15. What should be noted on the physical examination?
Important features include characteristics of the breast tissue (size, irregularity, firmness, eccentric location, nipple discharge), overlying skin changes (ulceration, nipple retraction), testes (size, asymmetry), abdomen (liver enlargement, ascites, spider angiomas), secondary sexual characteristics, thyroid status (goiter, tremor, reflexes), and signs of excessive cortisol (buffalo hump, central obesity, hypertension, purple striae, moon facies), and body mass index or body habitus (bodybuilder physique, obesity).
16. Should laboratory tests be ordered?
Some clinicians believe that hormonal testing is not cost-effective and favor checking testicular ultrasound alone to rule out the 3% incidence of feminizing tumors. Most practitioners, however, favor measuring liver enzymes, blood urea nitrogen, creatinine, thyrotropin (thyroid-stimulating hormone [TSH]), and testosterone (total and free). Estradiol, hCG, prolactin, LH, and follicle-stimulating hormone (FSH) may follow the initial screen. If the hCG or estradiol level is elevated, a testicular ultrasound scan is indicated. If this is negative, a chest radiograph and abdominal computed tomography (CT) scan should follow. For prepubertal patients, an adrenal CT scan precedes the testicular ultrasound examination.

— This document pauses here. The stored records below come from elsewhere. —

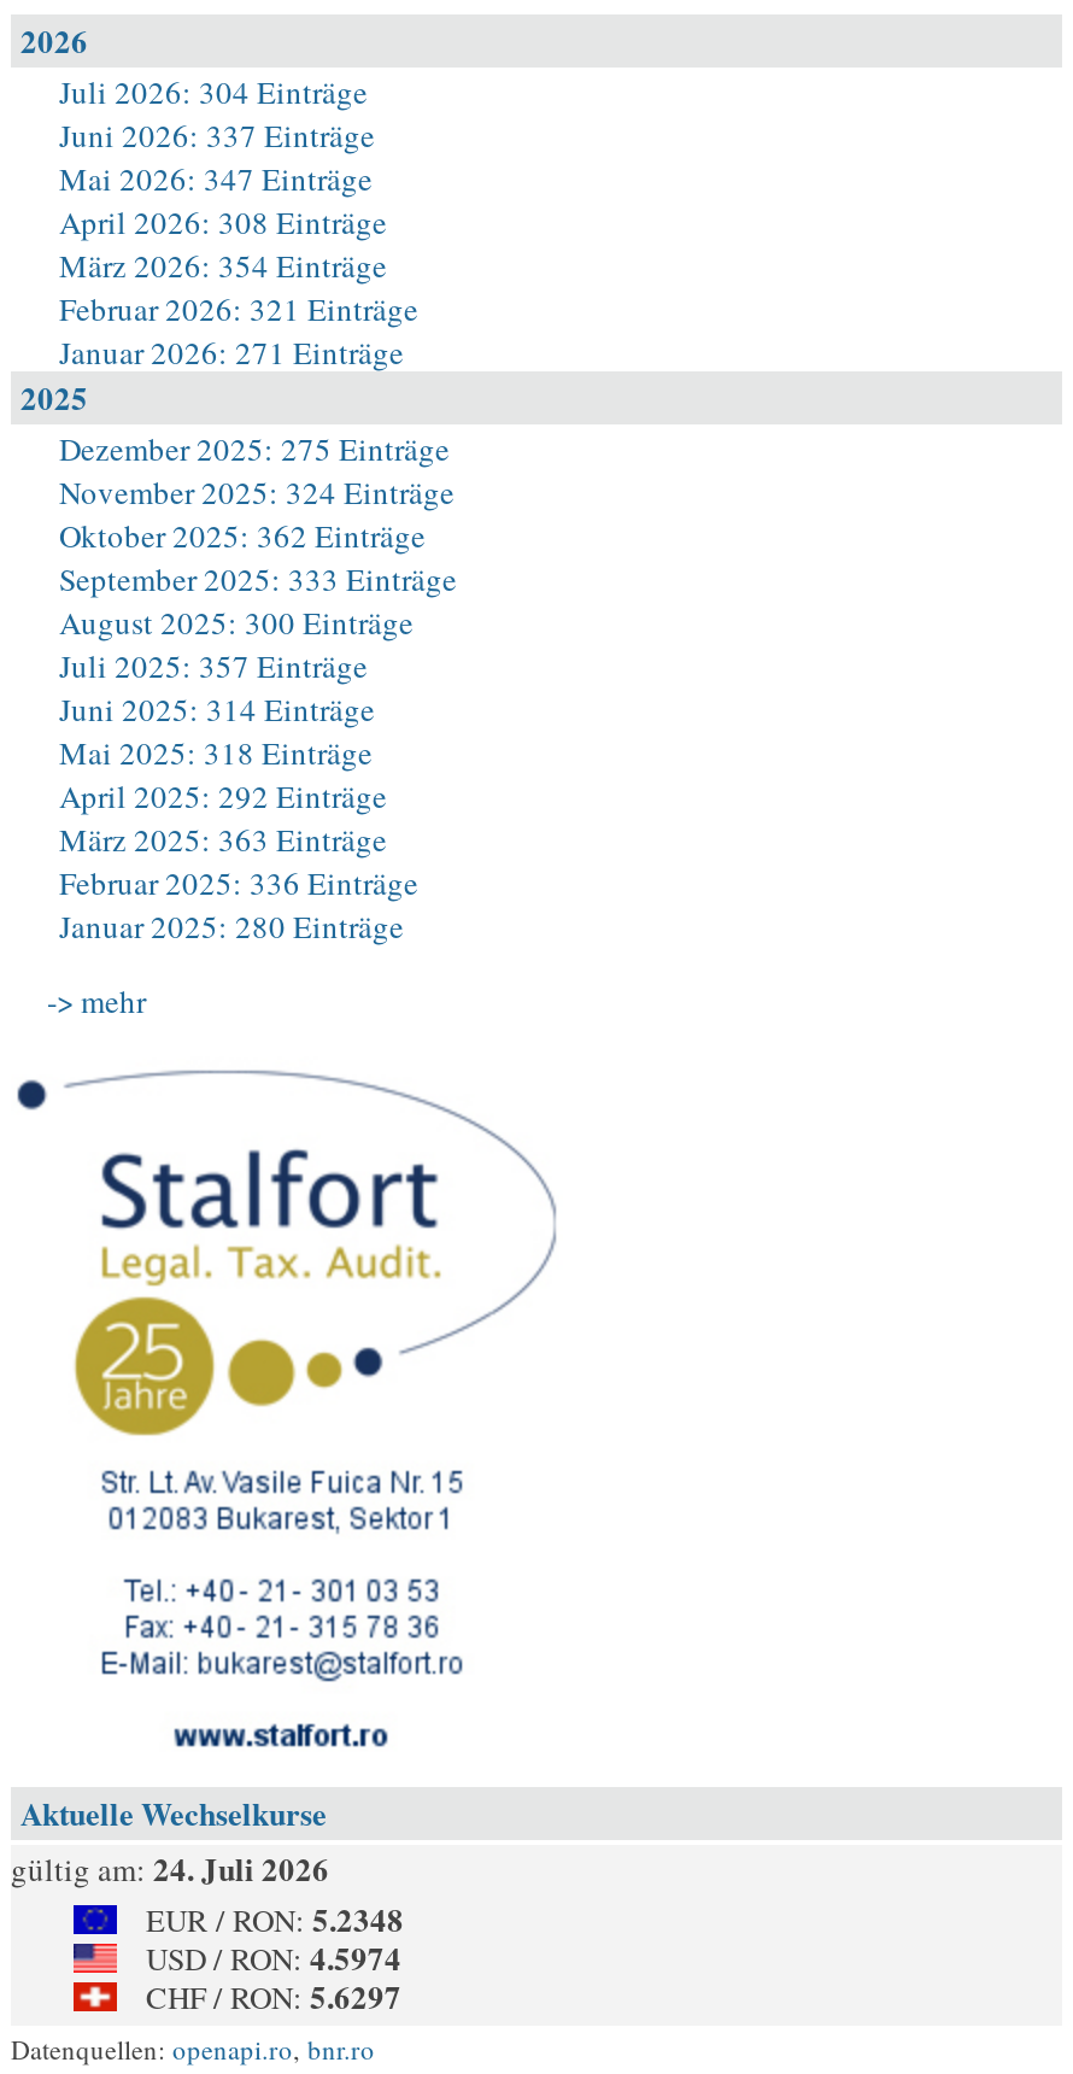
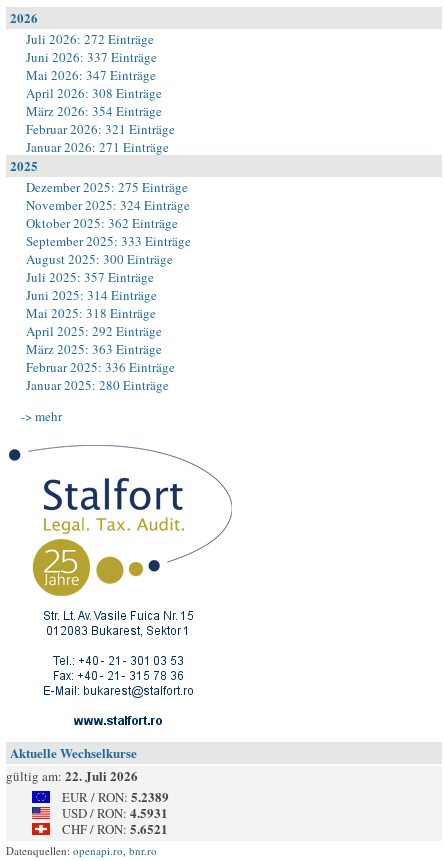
[59,70,368,113] Juli 2026: 304 Einträge -> [26,30,154,48] Juli 2026: 272 Einträge
[11,1845,329,1891] gültig am: 24. Juli 2026 -> [6,766,138,785] gültig am: 22. Juli 2026
[146,1896,404,1941] EUR / RON: 5.2348 -> [62,787,169,806] EUR / RON: 5.2389
[146,1934,401,1980] USD / RON: 4.5974 -> [62,803,168,822] USD / RON: 4.5931
[146,1973,401,2019] CHF / RON: 5.6297 -> [62,819,168,838] CHF / RON: 5.6521

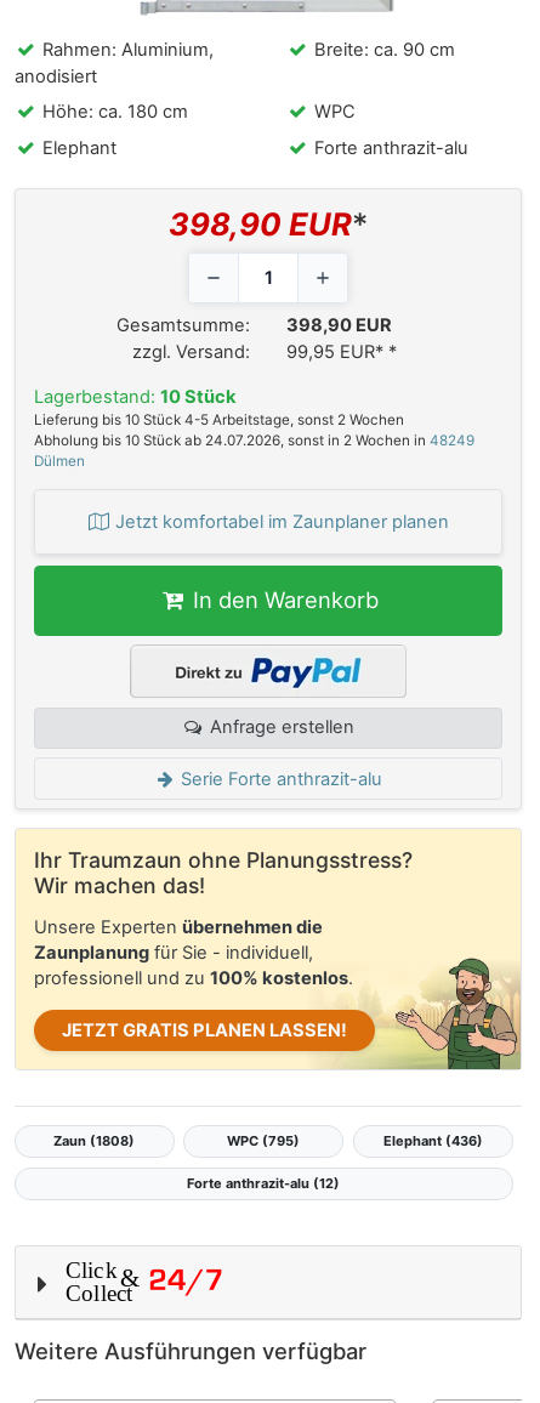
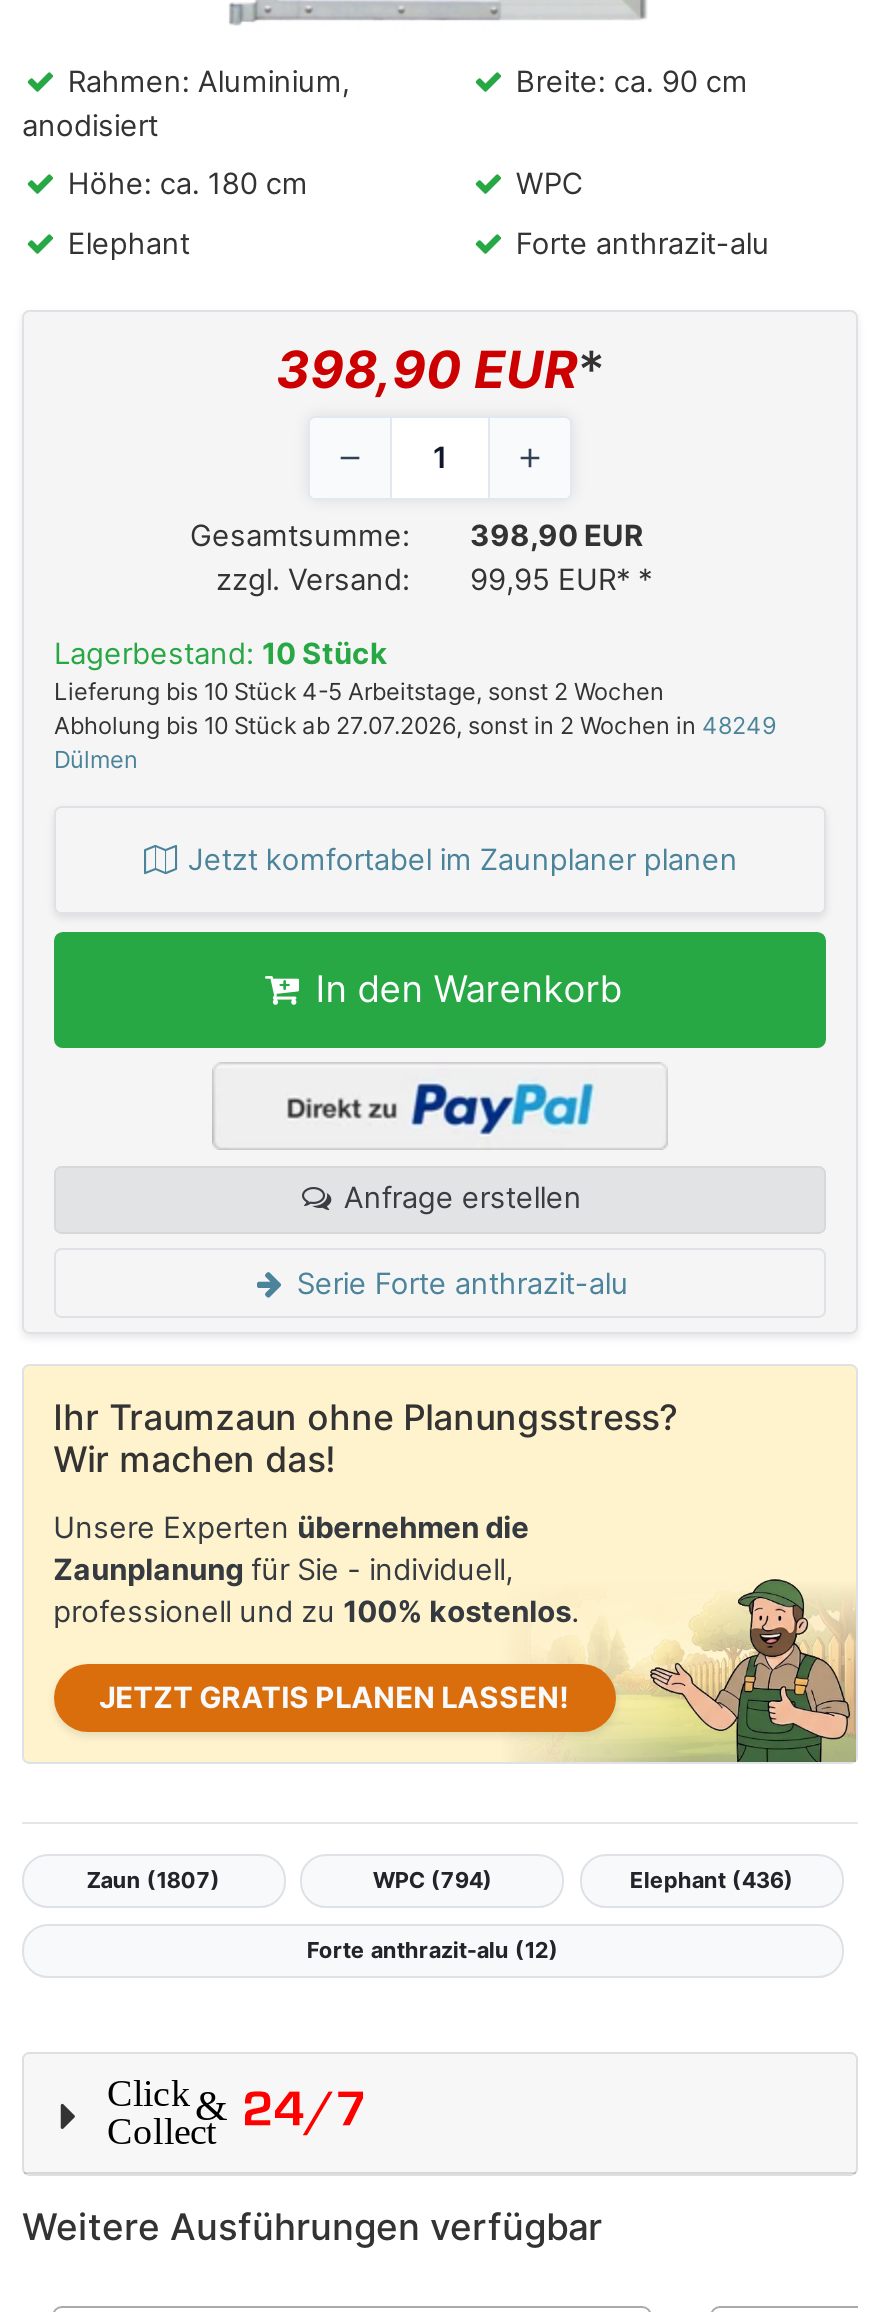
[34,432,474,449] Abholung bis 10 Stück ab 24.07.2026, sonst in 2 Wochen in 48249 -> [54,711,776,739] Abholung bis 10 Stück ab 27.07.2026, sonst in 2 Wochen in 48249
[54,1132,135,1149] Zaun (1808) -> [87,1866,221,1894] Zaun (1807)
[227,1132,300,1149] WPC (795) -> [373,1866,493,1894] WPC (794)

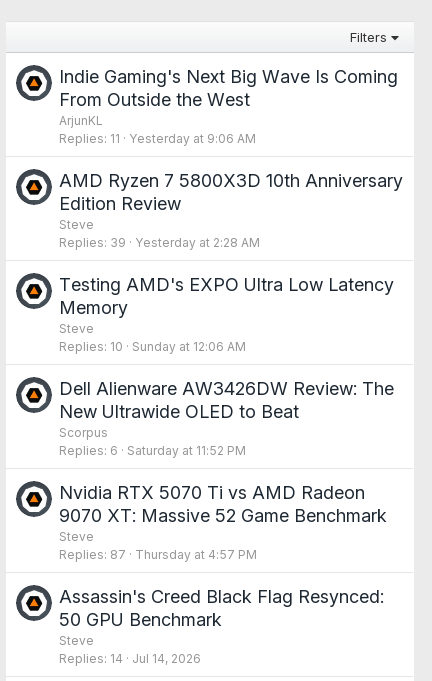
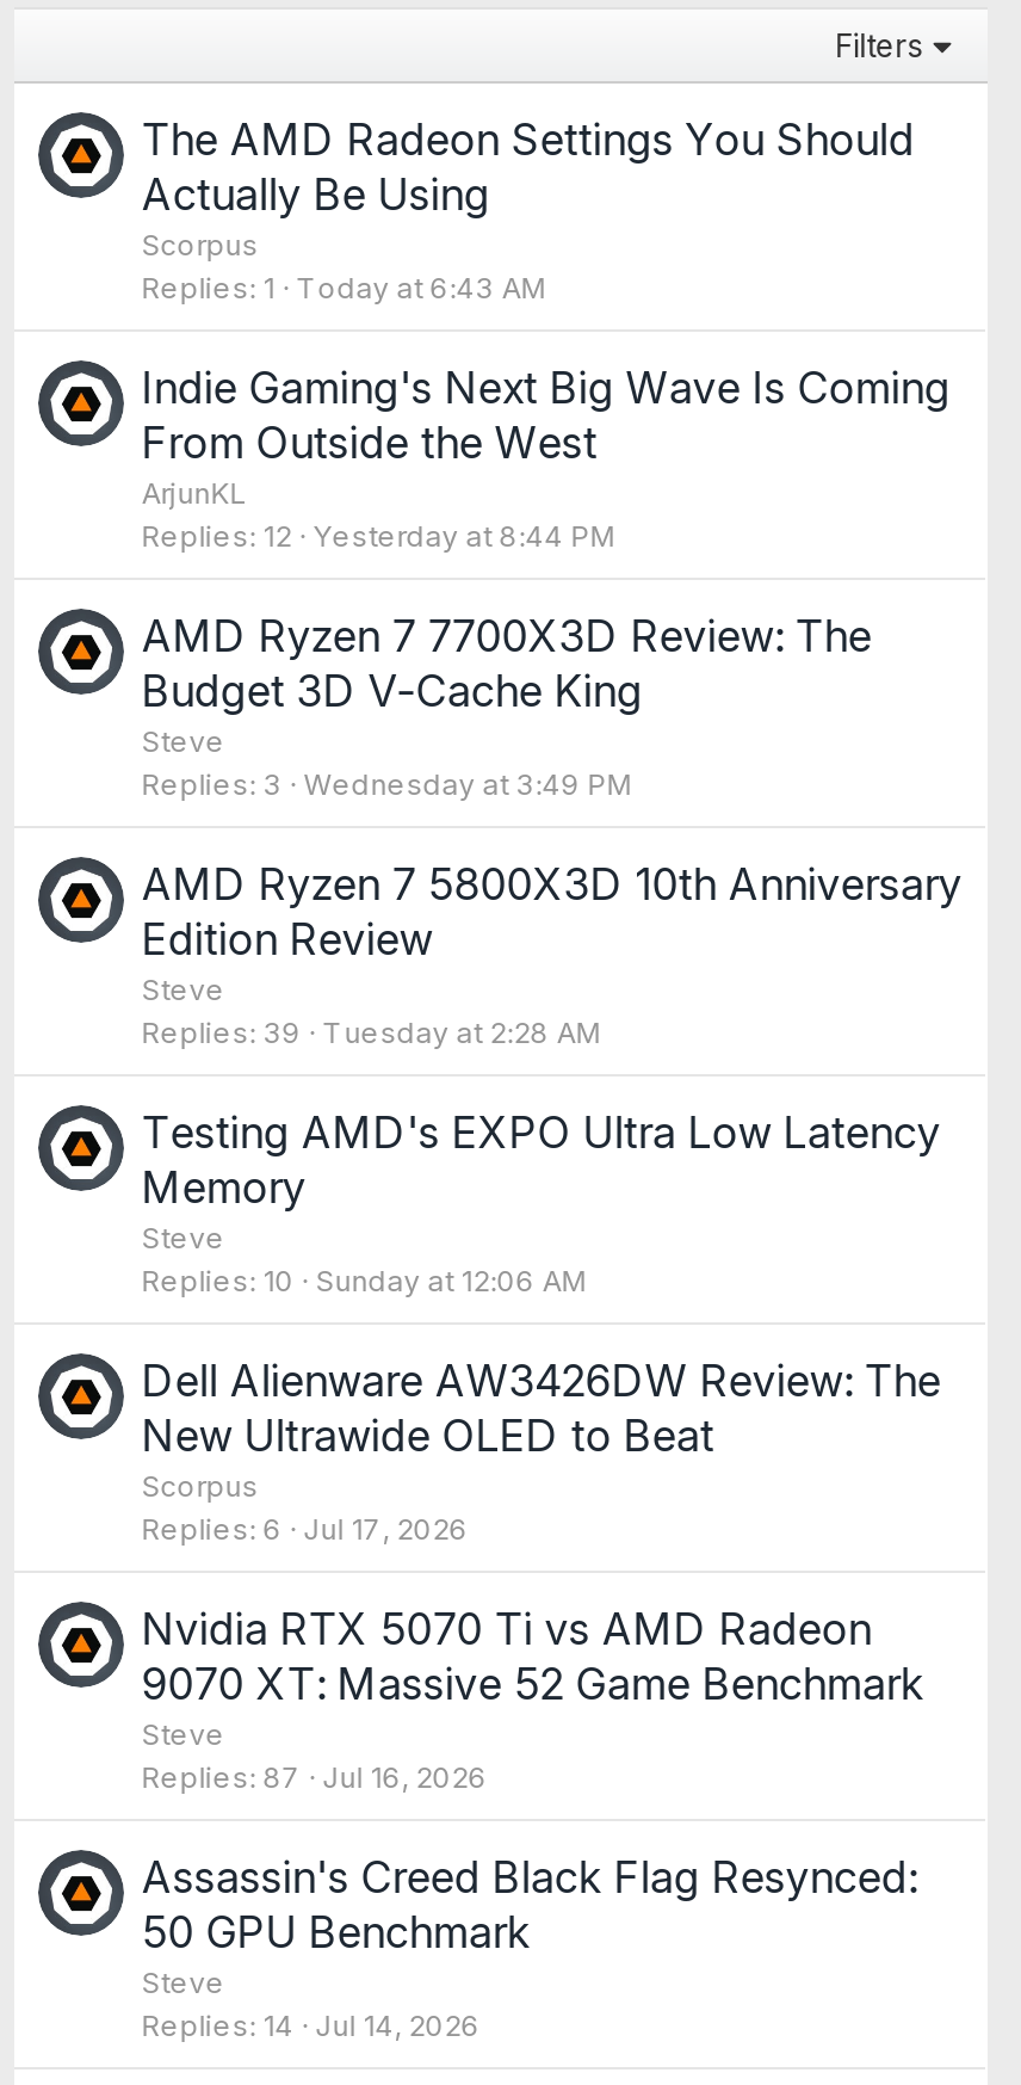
none -> [141,115,914,306] The AMD Radeon Settings You Should | Actually Be Using | Scorpus | Replies 1 Today at 6:43 AM
[59,131,256,146] Replies 11 Yesterday at 9:06 AM -> [141,518,871,802] Replies 12 Yesterday at 8:44 PM | AMD Ryzen 7 7700X3D Review: The | Budget 3D V-Cache King | Steve | Replies 3 Wednesday at 3:49 PM
[59,235,260,250] Replies 39 Yesterday at 2:28 AM -> [141,1014,602,1050] Replies 39 Tuesday at 2:28 AM
[59,443,246,458] Replies 6 Saturday at 11:52 PM -> [141,1511,468,1547] Replies 6 Jul 17, 2026
[59,547,257,562] Replies 87 Thursday at 4:57 PM -> [141,1759,487,1795] Replies 87 Jul 16, 2026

17. What findings raise the suspicion of breast cancer?
Breast cancer is rare in men (0.2%). The risk is increased in Klinefelter’s syndrome (3%–6%) and in male relatives of young women with breast cancer. Carcinoma is usually unilateral, painless, and nontender. Bloody discharge, ulceration, firmness, fixation to the underlying tissue, eccentric location, and adenopathy are suspicious findings. If doubt remains, a mammogram or biopsy should be considered. The sensitivity and specificity of mammogram for the diagnosis of male breast cancer approach 90%. The diagnostic accuracy of fine-needle aspiration cytology is greater than 90%. Excisional biopsy or mastectomy is recommended for malignant or suspicious cytology or mammogram appearance.
18. Will gynecomastia spontaneously regress?
Gynecomastia of recent onset and less than 3 cm in size regresses in 85% of patients. It may take 18 to 36 months for gynecomastia to resolve during puberty, but resolution occurs in more than 90% of pubertal boys. Persistence is uncommon after age 17 years. Gynecomastia resulting from a medication or underlying disease should also resolve after discontinuing the inciting agent or treating the underlying disease. Persistent tissue becomes more fibrous with time, however, and is less likely to remit spontaneously if it has been present for more than 12 months. More highly developed breast tissue (Tanner stages III, IV, and V) is also less likely to regress.
19. What is the treatment when gynecomastia does not regress?
Hormonal therapy can be attempted. Tamoxifen, clomiphene, danazol, dihydrotestosterone, testolactone, and anastrozole have all been used. Although studies are small and this is an off-label use, tamoxifen has the fewest side effects and the highest response rate for both improvement in tenderness and decrease in size. Partial regression can be seen in approximately 80% of patients and complete regression in about 60%. Medication is more likely to work if gynecomastia has been present for less than 4 months and the size of the tissue is less than 3 cm. Tamoxifen is given at a dosage of 10-20 mg daily with follow-up in 3 months to assess response. For recurrent or persistent gynecomastia greater than 3 cm, surgery is the recommended therapy. Liposuction or ultrasound-guided liposuction, excision, or both may be used. Low-dose bilateral breast irradiation and tamoxifen have also been studied in trials as prophylaxis to prevent the development of gynecomastia caused by estrogens and antiandrogens used in the treatment of prostate cancer.